The API documentation will provide detailed information on the ruchy analyze API, including:

/// Analyze compiled binary structure
pub fn analyze_binary(
    binary_path: &Path,
    options: AnalyzeOptions
) -> Result<AnalysisReport>

/// Binary analysis options
pub struct AnalyzeOptions {
    pub size: bool,
    pub symbols: bool,
    pub startup: bool,
    pub relocations: bool,
    pub optimize: bool,
    pub format: bool,
}

/// Complete analysis report
pub struct AnalysisReport {
    pub size: Option<SizeAnalysis>,
    pub symbols: Option<SymbolAnalysis>,
    pub startup: Option<StartupAnalysis>,
    pub relocations: Option<RelocationAnalysis>,
    pub recommendations: Option<Vec<Recommendation>>,
    pub format: Option<FormatInfo>,
}

With comprehensive documentation, developers will be able to quickly learn how to use ruchy analyze and integrate it into their workflows.
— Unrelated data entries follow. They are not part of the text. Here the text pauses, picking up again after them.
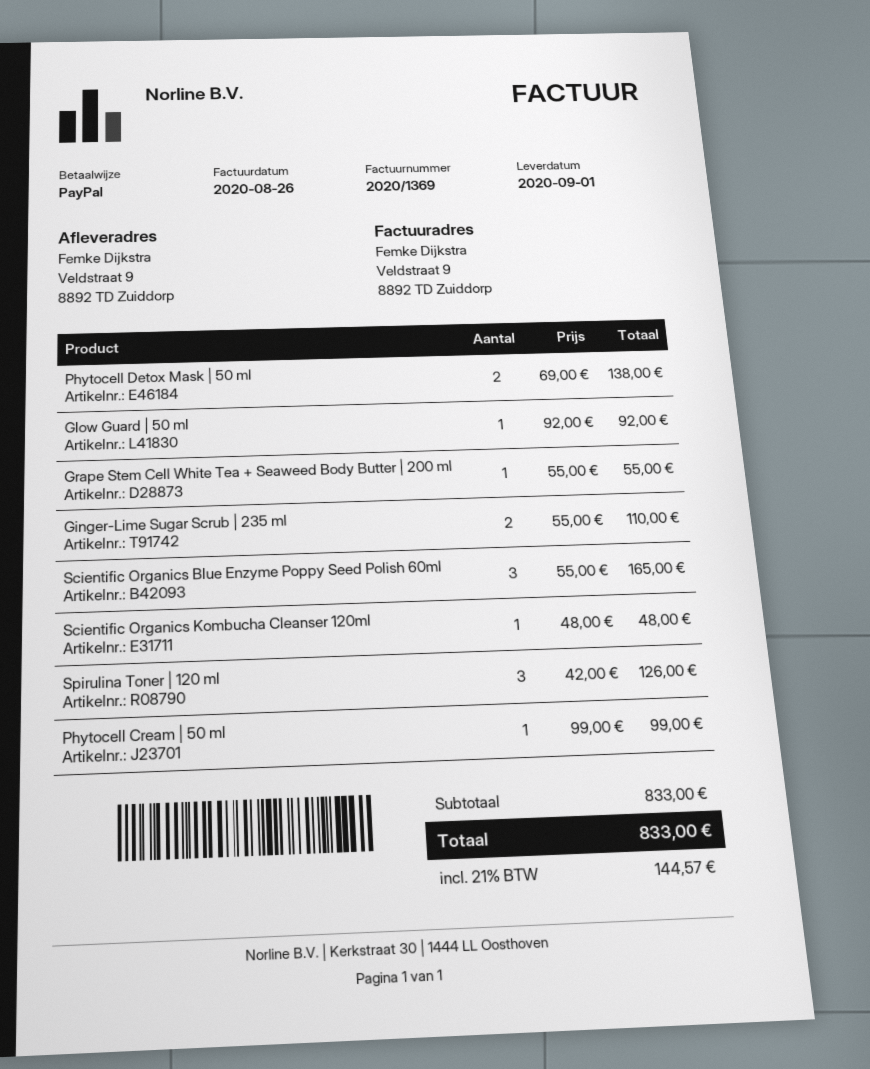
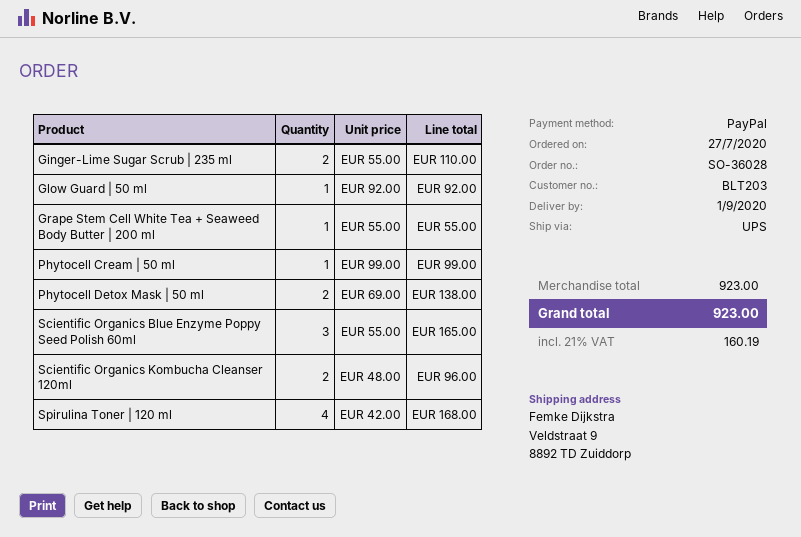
Scientific Organics Kombucha Cleanser 120ml: 1 x 48.00 = 48.00 -> 2 x 48.00 = 96.00
Spirulina Toner | 120 ml: 3 x 42.00 = 126.00 -> 4 x 42.00 = 168.00
subtotal: 833.00 -> 923.00
tax: 21% = 144.57 -> 21% = 160.19
total: 833.00 -> 923.00

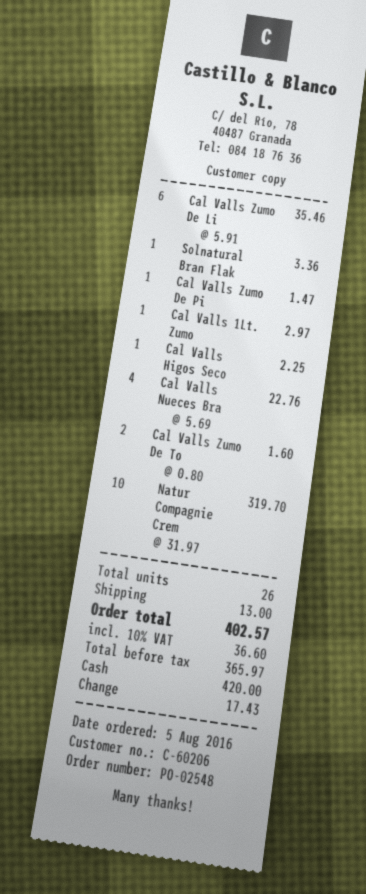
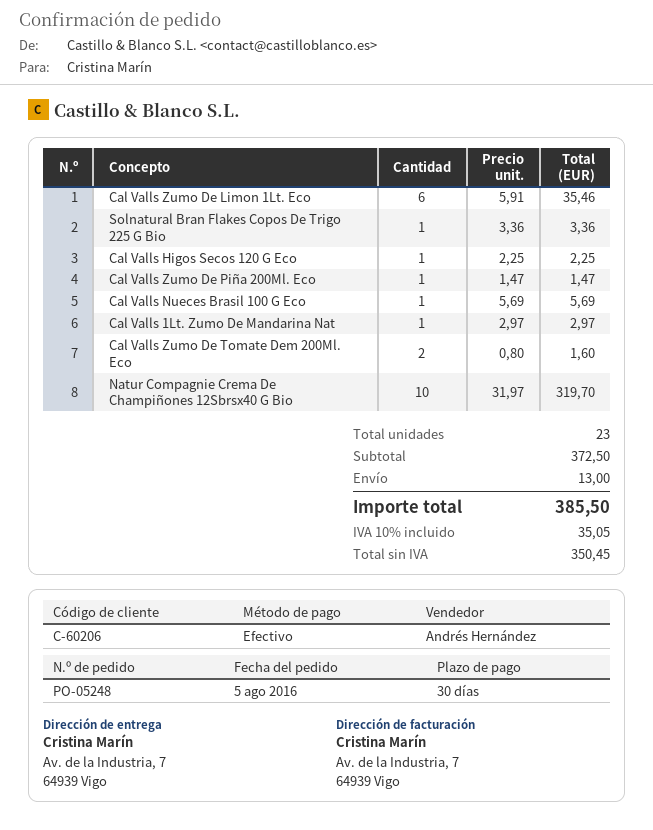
order number: PO-02548 -> PO-05248
Cal Valls Nueces Bra: 4 x 5.69 = 22.76 -> 1 x 5.69 = 5.69
total quantity: 26 -> 23
net: 365.97 -> 350.45
tax: 10% = 36.60 -> 10% = 35.05
total: 402.57 -> 385.50

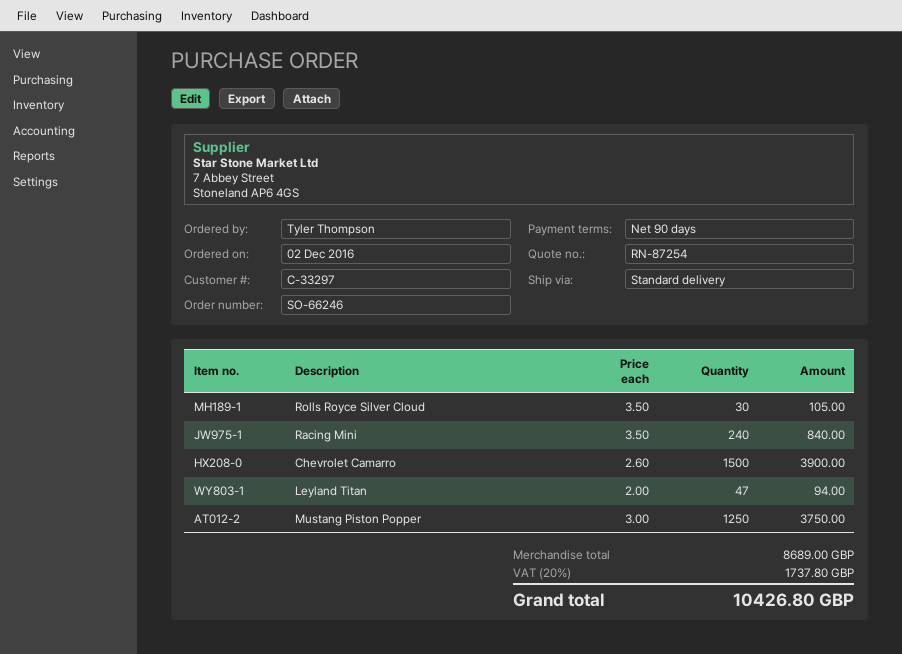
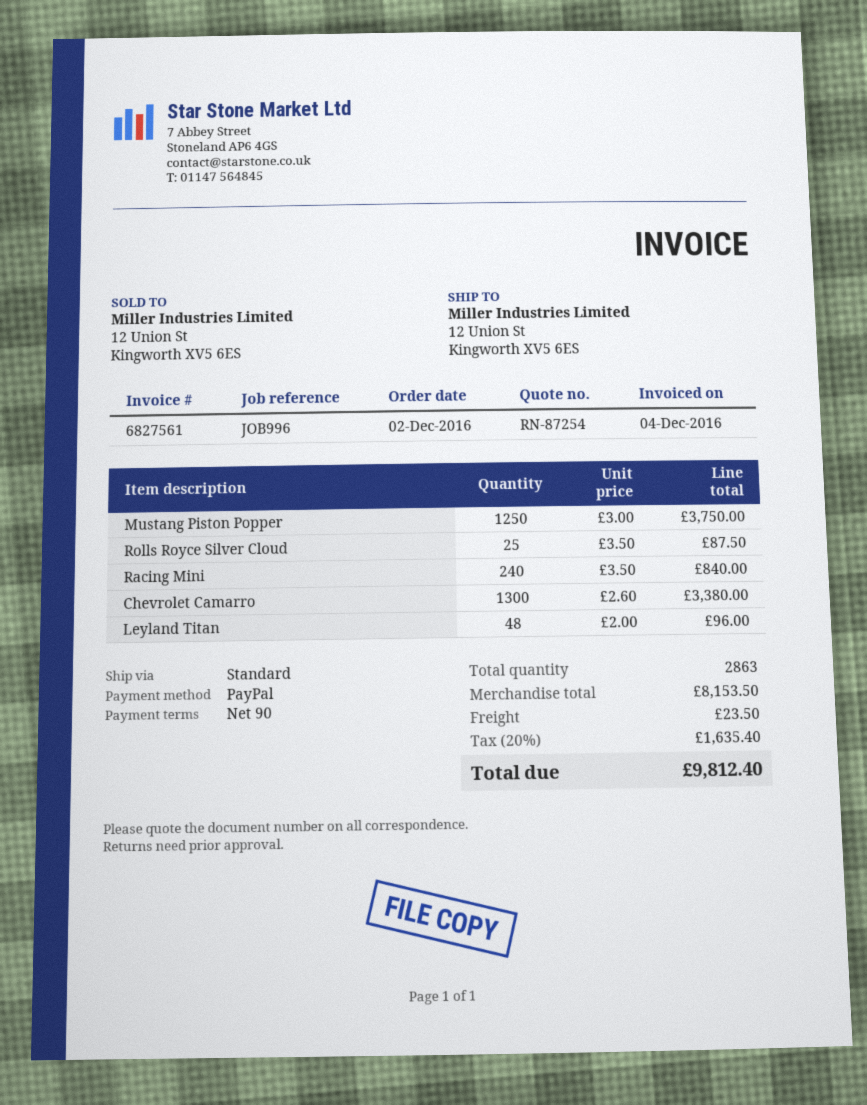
Rolls Royce Silver Cloud: 30 x 3.50 = 105.00 -> 25 x 3.50 = 87.50
Chevrolet Camarro: 1500 x 2.60 = 3900.00 -> 1300 x 2.60 = 3380.00
Leyland Titan: 47 x 2.00 = 94.00 -> 48 x 2.00 = 96.00
subtotal: 8689.00 -> 8153.50
shipping: none -> 23.50
tax: 20% = 1737.80 -> 20% = 1635.40
total: 10426.80 -> 9812.40

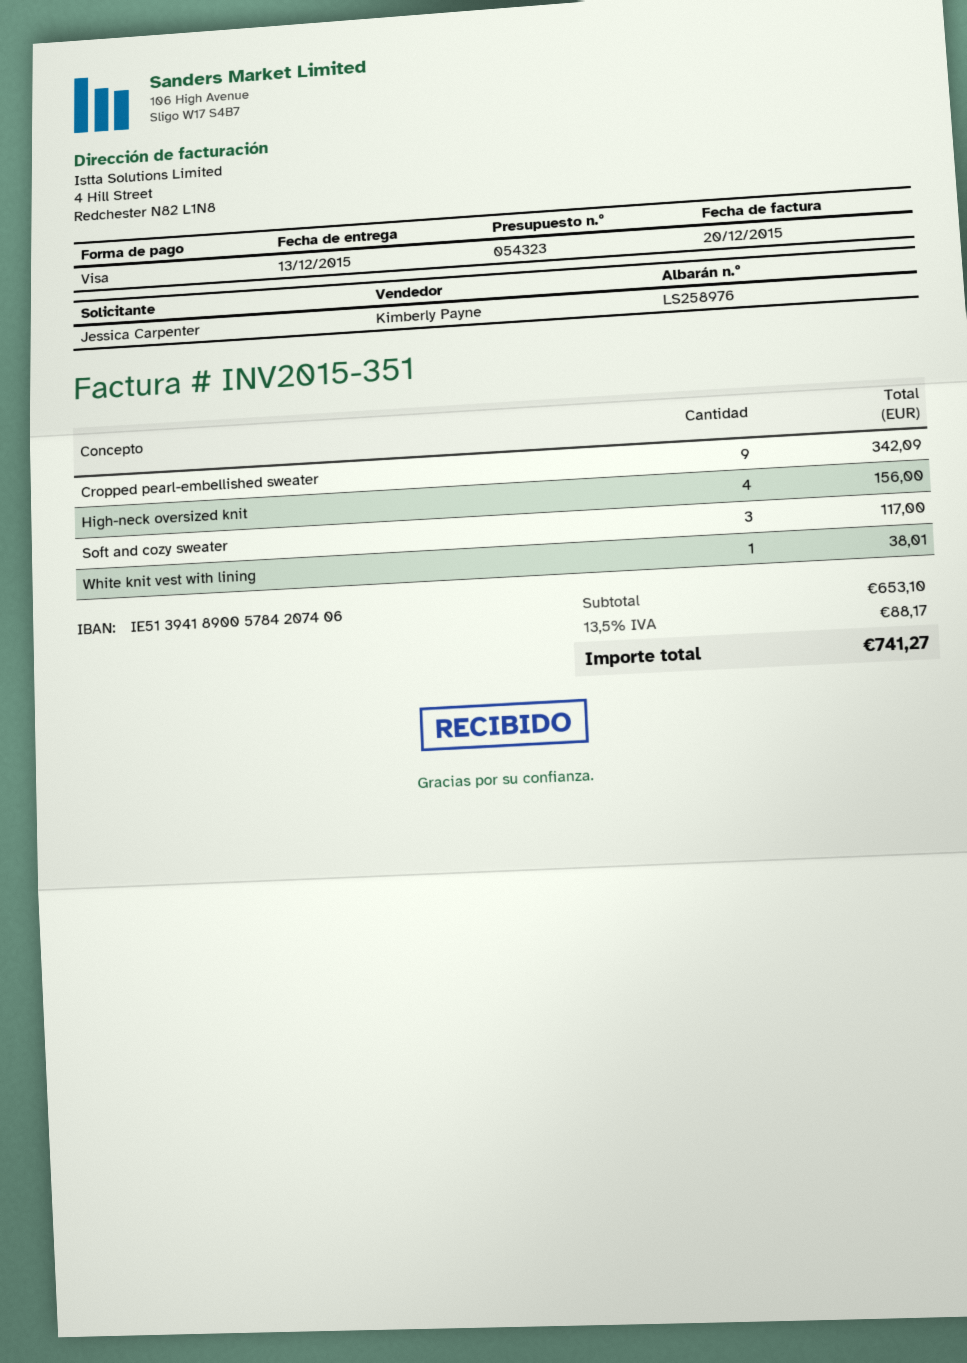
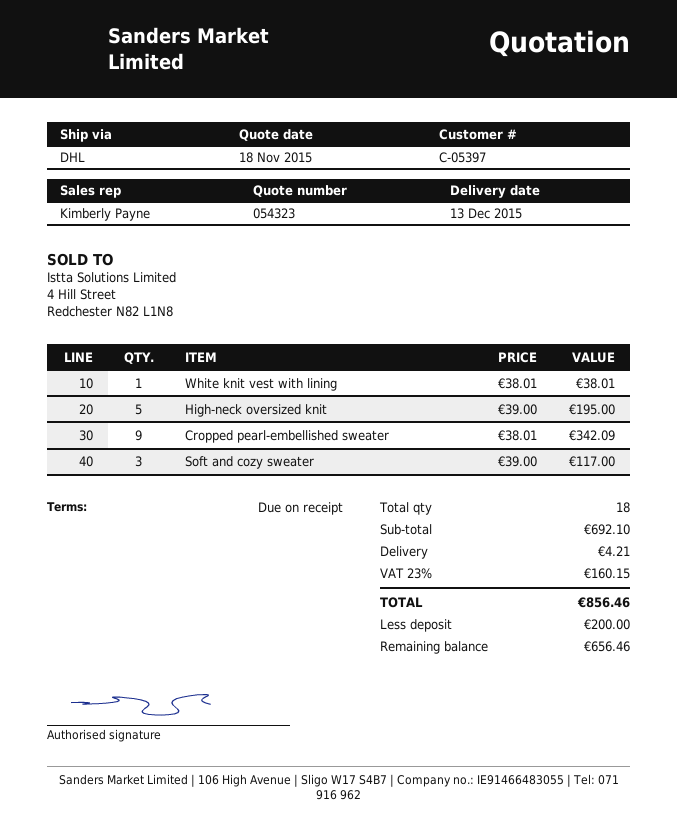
High-neck oversized knit: 4 for 156.00 -> 5 for 195.00
subtotal: 653.10 -> 692.10
shipping: none -> 4.21
tax: 13.5% = 88.17 -> 23% = 160.15
total: 741.27 -> 856.46

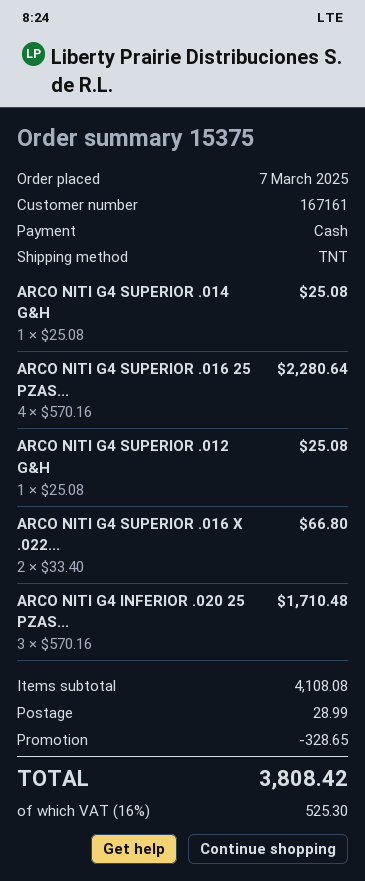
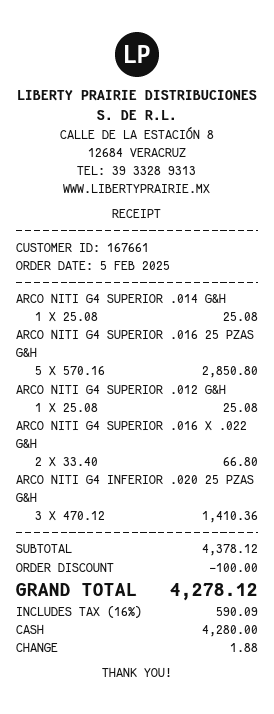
order date: 2025-03-07 -> 2025-02-05
customer number: 167161 -> 167661
ARCO NITI G4 SUPERIOR .016 25 PZAS...: 4 x 570.16 = 2280.64 -> 5 x 570.16 = 2850.80
ARCO NITI G4 INFERIOR .020 25 PZAS...: 3 x 570.16 = 1710.48 -> 3 x 470.12 = 1410.36
subtotal: 4108.08 -> 4378.12
discount: 328.65 -> 100.00
shipping: 28.99 -> none
tax: 16% = 525.30 -> 16% = 590.09
total: 3808.42 -> 4278.12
Conclusion: Let's Make It Happen

The ruchy analyze command is an essential tool for binary optimization and performance analysis. With a proven prototype, comprehensive documentation, and clear use cases, this feature is ready for production integration. This tool will significantly improve the development experience and help us create faster, leaner, and more efficient applications.

Request: We kindly request that you review this feature request and consider integrating ruchy analyze into the production paiml/ruchy compiler. This will be a game-changer for the Ruchy community, enabling us to create even better software.

Contact: I am available for collaboration on implementation and testing. Let’s work together to make this happen!

Prototype: You can explore the prototype at https://github.com/paiml/ruchyruchy (COMPILED-INST-003). Feel free to dive in and see the power of ruchy analyze for yourself.

This is an exciting opportunity to elevate the Ruchy development experience and set a new standard for binary analysis and optimization. Let's make it happen!